3. Dr. Jekyll and Mr. Westbrook - For Wednesday’s paper, I wrote about the constantly entertaining, always confounding Russell Westbrook (you can read it here). And Tuesday night may be the greatest microcosm of who he is as an NBA player. The dude put up a 30-10-13 triple-double, made a game-saving steal/dunk and kept the Thunder afloat at times with his clutch playmaking (11 second-half assists) and infectious will to win. But he also took 31 shots (seven more than KD, 14 more than anyone on Memphis), committed sloppy turnovers, had some costly defensive lapses and exhibited some of the strangest shot selection you’ll ever see out of an average jump-shooting point guard. Then after the game, wearing one of his patented ‘Wait, is that a Halloween costume?’ outfits, he said: “If they’re giving me a 15-footer, I’ll make that nine times out of 10, so I’m going to shoot it.” That coming from a guy who is now 13-of-44 on mid-range shots in the series and 7-of-38 from three. A bit irrational, always entertaining, annually polarizing. Personalities make sports so great. And Russell Westbrook’s certainly got a unique one.
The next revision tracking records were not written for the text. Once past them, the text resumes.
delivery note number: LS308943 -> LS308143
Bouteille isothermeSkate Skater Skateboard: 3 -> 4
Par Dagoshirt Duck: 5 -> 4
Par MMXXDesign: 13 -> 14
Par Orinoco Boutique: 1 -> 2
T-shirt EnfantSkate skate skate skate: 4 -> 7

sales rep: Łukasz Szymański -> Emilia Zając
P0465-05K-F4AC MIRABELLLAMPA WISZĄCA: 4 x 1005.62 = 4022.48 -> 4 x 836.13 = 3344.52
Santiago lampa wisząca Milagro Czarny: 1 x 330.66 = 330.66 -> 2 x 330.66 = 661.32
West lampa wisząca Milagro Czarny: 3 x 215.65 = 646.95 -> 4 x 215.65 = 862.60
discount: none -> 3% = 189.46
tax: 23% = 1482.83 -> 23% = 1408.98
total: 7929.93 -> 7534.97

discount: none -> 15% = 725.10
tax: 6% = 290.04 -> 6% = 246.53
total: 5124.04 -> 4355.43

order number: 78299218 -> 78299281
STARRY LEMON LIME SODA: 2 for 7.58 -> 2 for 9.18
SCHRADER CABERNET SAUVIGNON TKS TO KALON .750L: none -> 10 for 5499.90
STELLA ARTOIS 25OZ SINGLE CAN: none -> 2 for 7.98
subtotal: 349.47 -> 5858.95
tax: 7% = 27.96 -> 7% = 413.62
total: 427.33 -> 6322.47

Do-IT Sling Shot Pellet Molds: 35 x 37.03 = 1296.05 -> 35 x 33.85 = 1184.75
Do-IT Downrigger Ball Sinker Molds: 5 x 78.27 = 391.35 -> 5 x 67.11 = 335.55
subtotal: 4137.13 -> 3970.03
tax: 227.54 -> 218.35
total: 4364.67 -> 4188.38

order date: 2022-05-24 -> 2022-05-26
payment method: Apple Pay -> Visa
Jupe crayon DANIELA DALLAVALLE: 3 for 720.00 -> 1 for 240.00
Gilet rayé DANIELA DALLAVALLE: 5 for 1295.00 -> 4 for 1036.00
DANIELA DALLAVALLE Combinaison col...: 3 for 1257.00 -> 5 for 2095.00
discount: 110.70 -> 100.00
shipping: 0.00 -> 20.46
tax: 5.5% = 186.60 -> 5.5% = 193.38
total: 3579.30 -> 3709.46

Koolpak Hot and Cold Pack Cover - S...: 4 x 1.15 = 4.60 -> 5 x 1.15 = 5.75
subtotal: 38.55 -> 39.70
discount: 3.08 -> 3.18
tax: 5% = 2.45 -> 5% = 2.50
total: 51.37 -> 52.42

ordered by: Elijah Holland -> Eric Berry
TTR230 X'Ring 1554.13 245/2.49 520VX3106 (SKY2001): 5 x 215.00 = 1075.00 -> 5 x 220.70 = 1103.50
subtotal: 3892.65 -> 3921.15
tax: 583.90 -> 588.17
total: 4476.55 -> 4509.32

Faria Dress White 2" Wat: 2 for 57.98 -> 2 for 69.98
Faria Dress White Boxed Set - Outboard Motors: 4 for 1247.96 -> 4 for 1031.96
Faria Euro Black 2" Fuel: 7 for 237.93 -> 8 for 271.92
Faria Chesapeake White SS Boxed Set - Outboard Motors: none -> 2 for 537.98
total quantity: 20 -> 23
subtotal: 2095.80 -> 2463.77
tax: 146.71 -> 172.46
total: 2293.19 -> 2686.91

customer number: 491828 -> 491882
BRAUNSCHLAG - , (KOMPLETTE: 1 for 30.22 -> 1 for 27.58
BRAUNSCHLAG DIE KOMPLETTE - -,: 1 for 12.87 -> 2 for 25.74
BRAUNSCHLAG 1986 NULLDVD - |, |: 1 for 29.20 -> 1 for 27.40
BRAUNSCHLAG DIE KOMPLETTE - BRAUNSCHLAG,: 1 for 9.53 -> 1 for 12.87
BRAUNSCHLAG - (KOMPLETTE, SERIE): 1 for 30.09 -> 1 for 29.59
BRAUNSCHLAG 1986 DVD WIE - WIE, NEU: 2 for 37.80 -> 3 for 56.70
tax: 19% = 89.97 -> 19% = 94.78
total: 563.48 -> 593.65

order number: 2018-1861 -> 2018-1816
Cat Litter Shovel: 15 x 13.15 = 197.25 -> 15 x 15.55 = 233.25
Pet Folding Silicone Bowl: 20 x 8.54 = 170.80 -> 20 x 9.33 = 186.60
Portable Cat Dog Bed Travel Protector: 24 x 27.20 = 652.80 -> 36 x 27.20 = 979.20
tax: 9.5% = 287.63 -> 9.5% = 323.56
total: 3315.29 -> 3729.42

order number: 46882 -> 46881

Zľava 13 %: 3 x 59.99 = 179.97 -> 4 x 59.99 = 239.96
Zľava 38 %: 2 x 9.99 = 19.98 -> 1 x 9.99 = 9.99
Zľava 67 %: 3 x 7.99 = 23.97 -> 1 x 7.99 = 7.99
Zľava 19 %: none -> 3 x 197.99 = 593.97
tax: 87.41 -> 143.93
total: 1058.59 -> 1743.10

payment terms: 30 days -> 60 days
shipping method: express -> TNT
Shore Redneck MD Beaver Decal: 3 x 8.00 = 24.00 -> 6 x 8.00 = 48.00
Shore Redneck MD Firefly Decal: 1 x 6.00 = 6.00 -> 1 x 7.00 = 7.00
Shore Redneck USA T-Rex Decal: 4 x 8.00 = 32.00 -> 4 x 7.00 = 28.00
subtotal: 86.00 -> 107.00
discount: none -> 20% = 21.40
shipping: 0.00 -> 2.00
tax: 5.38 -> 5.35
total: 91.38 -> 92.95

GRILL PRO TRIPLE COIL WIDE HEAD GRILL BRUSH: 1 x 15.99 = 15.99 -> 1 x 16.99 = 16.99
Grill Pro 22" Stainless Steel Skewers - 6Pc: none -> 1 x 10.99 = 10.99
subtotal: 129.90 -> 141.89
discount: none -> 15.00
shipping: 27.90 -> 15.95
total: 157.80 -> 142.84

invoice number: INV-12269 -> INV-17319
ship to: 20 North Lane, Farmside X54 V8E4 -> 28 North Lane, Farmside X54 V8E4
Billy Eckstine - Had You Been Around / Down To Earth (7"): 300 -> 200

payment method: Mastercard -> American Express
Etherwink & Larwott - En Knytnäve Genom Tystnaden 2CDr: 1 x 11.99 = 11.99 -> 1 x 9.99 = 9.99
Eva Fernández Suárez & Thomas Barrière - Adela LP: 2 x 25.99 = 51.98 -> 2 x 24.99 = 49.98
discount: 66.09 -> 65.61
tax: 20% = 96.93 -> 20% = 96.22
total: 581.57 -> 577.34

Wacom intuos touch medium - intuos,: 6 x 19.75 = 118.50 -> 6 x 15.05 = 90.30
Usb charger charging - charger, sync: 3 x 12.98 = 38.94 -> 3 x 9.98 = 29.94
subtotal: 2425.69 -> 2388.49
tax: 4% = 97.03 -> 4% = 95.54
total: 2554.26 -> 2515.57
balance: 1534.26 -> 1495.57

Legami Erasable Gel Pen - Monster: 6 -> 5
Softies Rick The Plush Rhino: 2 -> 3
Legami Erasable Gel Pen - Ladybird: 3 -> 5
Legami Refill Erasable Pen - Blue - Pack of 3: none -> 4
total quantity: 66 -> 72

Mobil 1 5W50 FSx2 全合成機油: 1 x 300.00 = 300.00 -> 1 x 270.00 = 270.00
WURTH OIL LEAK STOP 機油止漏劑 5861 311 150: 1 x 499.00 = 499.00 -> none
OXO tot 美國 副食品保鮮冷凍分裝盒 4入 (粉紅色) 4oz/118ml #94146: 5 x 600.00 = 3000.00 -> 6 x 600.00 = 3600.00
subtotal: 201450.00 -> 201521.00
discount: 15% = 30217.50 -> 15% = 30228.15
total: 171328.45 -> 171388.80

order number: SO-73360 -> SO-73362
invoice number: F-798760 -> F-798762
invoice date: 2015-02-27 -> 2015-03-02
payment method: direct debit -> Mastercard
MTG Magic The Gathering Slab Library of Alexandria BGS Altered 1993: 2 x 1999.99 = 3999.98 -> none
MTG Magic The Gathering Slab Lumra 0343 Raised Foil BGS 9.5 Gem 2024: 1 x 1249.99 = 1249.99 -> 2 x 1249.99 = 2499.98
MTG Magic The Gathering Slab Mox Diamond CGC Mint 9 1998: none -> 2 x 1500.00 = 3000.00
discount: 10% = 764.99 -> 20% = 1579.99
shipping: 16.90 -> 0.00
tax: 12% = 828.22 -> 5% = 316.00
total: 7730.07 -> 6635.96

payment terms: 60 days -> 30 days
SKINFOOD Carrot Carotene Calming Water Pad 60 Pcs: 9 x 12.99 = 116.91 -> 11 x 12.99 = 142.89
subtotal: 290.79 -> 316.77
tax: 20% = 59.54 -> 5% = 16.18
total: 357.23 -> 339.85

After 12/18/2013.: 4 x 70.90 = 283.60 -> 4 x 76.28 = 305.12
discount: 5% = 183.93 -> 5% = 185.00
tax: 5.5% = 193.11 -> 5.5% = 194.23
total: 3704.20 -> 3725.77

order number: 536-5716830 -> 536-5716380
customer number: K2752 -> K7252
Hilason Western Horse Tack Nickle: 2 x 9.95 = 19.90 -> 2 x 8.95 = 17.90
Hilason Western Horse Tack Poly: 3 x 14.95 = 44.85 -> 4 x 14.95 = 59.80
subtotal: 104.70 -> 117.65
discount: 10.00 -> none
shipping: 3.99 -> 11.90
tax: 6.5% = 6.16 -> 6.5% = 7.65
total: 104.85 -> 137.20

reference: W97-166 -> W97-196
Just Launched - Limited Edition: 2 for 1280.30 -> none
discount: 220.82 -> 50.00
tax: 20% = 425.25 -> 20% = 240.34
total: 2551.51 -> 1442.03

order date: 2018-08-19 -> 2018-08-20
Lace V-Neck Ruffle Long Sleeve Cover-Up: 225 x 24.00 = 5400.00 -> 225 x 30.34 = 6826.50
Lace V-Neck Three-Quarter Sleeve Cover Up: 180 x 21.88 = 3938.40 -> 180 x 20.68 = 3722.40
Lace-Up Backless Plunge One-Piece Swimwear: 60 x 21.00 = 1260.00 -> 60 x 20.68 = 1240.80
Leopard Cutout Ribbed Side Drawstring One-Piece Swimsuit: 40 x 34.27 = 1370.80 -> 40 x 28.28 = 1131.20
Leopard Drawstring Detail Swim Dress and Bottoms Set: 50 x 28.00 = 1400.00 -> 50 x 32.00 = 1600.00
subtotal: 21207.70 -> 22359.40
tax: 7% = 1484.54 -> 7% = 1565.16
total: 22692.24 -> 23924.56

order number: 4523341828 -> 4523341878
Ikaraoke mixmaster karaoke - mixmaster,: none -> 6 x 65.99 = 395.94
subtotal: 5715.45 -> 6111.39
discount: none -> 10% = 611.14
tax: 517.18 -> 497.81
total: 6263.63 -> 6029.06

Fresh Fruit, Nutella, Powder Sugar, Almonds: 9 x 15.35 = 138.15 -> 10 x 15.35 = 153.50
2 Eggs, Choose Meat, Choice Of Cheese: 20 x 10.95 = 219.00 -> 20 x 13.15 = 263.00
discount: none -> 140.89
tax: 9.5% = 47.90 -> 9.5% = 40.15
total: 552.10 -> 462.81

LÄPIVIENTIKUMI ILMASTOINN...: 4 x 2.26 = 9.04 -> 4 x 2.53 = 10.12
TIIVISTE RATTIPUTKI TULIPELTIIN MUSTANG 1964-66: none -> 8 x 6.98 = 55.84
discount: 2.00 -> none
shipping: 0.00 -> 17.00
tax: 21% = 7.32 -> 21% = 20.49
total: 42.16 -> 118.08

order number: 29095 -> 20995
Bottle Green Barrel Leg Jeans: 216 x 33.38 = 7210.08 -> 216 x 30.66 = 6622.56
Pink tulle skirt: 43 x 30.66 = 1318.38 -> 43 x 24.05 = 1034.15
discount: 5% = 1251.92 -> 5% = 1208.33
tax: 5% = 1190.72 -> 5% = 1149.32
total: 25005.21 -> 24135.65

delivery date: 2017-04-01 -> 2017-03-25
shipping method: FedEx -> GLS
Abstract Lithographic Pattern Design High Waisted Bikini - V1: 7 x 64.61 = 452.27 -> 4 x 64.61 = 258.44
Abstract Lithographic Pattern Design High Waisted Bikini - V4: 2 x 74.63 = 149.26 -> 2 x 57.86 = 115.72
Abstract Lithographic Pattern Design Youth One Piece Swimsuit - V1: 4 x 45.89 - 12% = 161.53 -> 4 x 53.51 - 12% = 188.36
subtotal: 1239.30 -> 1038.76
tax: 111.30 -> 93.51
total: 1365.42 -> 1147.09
-Per Elias, Russell Westbrook is the first person in playoff history to put up a 30-10-10 triple-double while also missing 20-plus shots from the field.
4. Film room - The thing that makes the Grizzlies defense so good is the steady energy, communication and rotation that they play with. The Thunder have enough athleticism and shot-making ability to explode for spurts, but the Grizzlies don’t panic. OKC, meanwhile, has immense defensive skill and length, but doesn’t utilize it consistently. The Thunder terrorize opposing offenses in these wild and explosive bursts, which can be exhilarating and game-changing. But the occasional lapses are what hurt them. Multiple times per game, they have a defensive breakdown or an individual brain fart that allows the other team an easy bucket or a crucial rebound. And in a series this evenly-matched, those are deadly.